The Hour of Shadows said:


> For thousands of years, the Golden Pool has been a source of malignant energy within the forest of Athel Loren. The wood elf spellweaver Ywain, secretly entrusted with the stewardship of this magical fulcrum, prophesises the coming of a terrible enemy to the ancient realm – even now, the undead hordes of the Black Seer Huskk Gnawbone approach. As the elves marshal their forces against him, the power of the pool grows and an eternal evil rises to corrupt even the very forest itself.

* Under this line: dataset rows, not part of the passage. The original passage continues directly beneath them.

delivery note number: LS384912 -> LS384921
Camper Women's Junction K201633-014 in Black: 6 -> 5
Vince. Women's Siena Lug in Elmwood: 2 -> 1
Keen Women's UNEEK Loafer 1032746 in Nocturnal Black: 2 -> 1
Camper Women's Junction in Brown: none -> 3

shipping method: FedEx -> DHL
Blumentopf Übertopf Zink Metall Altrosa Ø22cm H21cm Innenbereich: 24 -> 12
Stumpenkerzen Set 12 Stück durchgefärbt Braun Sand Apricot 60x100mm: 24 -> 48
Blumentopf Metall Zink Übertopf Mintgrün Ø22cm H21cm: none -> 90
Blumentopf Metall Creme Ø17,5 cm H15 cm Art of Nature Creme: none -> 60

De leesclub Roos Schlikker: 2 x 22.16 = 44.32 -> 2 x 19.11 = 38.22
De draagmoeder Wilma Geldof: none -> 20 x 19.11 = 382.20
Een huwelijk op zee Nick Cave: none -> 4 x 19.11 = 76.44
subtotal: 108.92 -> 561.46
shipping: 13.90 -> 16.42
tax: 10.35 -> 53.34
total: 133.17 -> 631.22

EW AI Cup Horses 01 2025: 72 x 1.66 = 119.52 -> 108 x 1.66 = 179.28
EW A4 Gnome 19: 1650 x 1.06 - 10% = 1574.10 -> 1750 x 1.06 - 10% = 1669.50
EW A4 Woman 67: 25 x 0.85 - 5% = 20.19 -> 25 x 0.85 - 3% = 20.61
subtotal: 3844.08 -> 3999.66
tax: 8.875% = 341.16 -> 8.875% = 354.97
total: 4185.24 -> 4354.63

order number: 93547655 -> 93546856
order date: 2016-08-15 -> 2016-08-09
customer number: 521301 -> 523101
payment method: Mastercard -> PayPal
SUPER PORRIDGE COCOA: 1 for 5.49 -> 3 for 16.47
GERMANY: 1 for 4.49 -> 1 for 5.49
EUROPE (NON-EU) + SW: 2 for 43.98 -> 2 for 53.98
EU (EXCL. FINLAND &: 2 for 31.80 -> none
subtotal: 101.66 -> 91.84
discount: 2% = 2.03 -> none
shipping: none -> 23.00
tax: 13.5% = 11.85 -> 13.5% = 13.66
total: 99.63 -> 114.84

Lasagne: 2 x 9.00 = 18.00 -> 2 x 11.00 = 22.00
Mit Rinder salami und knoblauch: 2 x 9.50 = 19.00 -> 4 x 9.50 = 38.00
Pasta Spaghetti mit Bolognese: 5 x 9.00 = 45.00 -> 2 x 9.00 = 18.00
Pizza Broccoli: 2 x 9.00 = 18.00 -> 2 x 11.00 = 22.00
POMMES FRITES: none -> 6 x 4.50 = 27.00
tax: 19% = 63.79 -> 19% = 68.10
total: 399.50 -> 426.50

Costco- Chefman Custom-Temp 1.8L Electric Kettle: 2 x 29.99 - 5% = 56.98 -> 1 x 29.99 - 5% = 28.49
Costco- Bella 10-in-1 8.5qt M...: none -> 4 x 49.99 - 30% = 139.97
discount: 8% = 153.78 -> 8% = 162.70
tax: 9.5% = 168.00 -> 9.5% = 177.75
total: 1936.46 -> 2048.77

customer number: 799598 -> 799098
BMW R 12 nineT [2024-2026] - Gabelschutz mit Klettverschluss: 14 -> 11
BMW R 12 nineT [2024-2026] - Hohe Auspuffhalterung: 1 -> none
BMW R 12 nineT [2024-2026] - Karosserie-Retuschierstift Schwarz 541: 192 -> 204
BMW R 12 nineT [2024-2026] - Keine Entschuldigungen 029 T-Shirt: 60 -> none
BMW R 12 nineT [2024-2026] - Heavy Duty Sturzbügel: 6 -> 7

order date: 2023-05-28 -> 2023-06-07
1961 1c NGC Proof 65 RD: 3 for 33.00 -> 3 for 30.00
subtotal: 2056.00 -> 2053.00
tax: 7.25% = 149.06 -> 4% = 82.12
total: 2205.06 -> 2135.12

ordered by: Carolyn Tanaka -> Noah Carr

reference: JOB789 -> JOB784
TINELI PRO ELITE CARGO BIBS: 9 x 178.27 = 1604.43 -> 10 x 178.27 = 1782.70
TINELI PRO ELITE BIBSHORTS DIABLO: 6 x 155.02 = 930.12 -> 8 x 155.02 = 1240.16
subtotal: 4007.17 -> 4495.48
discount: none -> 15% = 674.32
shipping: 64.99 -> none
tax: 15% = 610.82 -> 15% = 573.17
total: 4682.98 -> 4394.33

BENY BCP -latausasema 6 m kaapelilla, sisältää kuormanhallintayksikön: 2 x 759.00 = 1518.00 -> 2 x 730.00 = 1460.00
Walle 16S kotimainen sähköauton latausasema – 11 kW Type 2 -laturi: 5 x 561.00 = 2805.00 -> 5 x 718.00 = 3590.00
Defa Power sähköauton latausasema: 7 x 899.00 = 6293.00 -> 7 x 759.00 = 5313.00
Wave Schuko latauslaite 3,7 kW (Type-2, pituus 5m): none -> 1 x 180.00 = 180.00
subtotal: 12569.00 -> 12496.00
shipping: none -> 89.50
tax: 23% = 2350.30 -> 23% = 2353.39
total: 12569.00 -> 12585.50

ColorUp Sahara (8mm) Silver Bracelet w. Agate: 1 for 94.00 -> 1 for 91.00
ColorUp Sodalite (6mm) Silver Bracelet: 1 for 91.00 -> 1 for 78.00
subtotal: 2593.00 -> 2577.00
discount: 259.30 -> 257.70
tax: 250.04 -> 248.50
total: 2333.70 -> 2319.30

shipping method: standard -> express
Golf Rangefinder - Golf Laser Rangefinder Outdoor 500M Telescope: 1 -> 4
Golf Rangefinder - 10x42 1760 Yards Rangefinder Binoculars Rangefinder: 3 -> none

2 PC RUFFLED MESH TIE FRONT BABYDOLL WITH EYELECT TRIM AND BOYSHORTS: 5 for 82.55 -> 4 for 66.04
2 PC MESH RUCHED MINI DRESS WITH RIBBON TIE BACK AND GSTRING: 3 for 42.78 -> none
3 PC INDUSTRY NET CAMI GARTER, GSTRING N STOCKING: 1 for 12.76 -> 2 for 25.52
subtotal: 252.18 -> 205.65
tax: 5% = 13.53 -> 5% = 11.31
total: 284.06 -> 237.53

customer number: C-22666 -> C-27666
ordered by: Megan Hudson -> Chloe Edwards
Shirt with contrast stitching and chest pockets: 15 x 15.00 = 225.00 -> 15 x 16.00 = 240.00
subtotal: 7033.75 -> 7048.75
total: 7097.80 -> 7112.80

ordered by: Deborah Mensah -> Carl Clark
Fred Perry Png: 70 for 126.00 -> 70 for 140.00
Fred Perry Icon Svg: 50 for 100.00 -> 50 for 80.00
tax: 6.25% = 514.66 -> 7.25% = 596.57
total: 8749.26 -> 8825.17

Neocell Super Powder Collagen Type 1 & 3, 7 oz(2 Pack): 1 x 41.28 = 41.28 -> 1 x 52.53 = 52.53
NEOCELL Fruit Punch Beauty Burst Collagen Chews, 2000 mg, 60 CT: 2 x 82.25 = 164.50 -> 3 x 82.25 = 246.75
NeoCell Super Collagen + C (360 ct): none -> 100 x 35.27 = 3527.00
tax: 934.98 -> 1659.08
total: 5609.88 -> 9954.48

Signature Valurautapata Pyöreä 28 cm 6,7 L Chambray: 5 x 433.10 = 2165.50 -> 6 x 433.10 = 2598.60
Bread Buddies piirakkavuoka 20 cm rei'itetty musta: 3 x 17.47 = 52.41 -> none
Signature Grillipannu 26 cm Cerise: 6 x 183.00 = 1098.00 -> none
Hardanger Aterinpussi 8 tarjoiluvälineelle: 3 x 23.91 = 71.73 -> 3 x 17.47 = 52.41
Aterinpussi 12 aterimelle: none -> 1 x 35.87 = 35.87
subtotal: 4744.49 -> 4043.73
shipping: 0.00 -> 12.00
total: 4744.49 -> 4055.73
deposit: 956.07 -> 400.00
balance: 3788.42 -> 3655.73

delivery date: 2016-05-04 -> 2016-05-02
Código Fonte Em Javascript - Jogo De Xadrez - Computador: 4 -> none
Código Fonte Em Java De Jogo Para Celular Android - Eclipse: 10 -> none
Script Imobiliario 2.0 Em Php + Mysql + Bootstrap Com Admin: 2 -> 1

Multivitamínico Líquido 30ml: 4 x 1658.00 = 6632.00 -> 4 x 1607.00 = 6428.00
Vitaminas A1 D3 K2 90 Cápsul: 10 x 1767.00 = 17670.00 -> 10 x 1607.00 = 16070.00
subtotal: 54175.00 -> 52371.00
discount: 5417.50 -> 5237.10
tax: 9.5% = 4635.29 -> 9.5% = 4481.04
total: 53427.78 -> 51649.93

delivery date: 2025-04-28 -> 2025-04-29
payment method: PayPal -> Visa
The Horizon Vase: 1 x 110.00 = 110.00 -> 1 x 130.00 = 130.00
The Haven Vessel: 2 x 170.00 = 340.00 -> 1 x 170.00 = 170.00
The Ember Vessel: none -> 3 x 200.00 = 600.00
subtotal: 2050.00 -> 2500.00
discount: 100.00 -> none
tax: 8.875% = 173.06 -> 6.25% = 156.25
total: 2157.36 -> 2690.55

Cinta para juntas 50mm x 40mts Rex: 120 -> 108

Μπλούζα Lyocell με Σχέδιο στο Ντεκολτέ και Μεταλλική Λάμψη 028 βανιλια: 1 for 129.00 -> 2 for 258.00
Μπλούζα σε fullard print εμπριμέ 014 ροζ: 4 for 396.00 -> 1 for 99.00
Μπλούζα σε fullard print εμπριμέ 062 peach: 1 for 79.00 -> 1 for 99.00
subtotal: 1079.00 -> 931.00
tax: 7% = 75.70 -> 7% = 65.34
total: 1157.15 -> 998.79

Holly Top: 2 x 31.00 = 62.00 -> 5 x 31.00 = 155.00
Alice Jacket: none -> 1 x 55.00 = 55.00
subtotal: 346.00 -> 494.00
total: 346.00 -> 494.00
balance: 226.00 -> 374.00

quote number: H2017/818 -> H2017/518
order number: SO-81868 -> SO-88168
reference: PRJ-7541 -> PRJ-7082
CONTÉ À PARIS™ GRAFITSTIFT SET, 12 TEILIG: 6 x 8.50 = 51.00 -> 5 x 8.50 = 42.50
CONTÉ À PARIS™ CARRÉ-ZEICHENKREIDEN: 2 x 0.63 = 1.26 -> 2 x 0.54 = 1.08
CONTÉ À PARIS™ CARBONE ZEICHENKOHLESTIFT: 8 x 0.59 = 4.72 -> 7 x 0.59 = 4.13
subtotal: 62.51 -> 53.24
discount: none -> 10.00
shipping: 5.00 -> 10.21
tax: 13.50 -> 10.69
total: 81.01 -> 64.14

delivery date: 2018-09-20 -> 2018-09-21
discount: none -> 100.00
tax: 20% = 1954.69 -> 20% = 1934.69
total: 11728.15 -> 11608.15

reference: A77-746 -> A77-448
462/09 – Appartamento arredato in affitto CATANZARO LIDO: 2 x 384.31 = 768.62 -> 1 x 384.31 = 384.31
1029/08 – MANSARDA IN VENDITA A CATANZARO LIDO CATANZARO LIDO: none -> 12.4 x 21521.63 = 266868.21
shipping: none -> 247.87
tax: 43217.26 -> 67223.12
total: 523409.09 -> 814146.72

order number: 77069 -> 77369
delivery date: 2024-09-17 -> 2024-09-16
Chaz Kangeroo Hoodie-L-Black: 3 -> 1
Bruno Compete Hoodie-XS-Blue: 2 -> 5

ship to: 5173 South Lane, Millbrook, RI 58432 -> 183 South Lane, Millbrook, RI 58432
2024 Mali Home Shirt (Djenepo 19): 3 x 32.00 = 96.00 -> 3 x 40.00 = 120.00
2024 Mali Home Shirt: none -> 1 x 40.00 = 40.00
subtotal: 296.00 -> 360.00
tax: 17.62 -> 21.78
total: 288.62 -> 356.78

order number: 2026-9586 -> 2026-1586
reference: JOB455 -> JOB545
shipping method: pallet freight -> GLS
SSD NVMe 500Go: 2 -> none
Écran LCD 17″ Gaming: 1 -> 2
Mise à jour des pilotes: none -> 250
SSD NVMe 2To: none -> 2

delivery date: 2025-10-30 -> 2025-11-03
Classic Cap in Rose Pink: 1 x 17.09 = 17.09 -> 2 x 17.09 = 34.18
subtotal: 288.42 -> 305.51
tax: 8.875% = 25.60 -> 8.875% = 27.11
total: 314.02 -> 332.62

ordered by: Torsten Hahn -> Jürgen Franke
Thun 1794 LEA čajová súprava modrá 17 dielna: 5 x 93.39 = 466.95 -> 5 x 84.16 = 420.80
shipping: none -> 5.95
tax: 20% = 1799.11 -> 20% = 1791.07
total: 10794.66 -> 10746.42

They sound like quite good books and I think I shall be pre-ordering and ordering them very soon.


Lord of the Night


----------



## bobss (May 18, 2008)

Lord of the Night said:


> To celebrate the release of Storm of Magic for Warhammer Fantasy Black Library have commissioned three special novellas that detail what happens when the Chaos Winds wax strong and magic grows as the Dark Gods devote more of their presence to the world.
> 
> These are _Ravumov's Tomb_ by Darius Hinks, _Dragonmage_ by Chris Wraight and _The Hour of Shadows_ by C.L Werner.
> 
> ...


I'm quite exited about this. The synoptic quotes posted above certainly sell the novellas. Penned by a pair of my favorite authors: Chris Wright, for _Masters of Magic_; my first Fantasy novel! And C. L. Werner, who's plethora of Fantasy titles, especially the Thanquol and Boneripper series, have been excellent.

Having checked the Black Library site, the artwork of the novellas is recycled (Empire and High Elf armybooks respectively) and the price seems disconcerting. But, I'm eager for something written by Darius Hinks so I'll give them a shot.


----------



## Bane_of_Kings (Oct 28, 2009)

Nice, especially seeing as they're written by some of my favourite fantasy authors (Wraight, Hinks and Werner .)


----------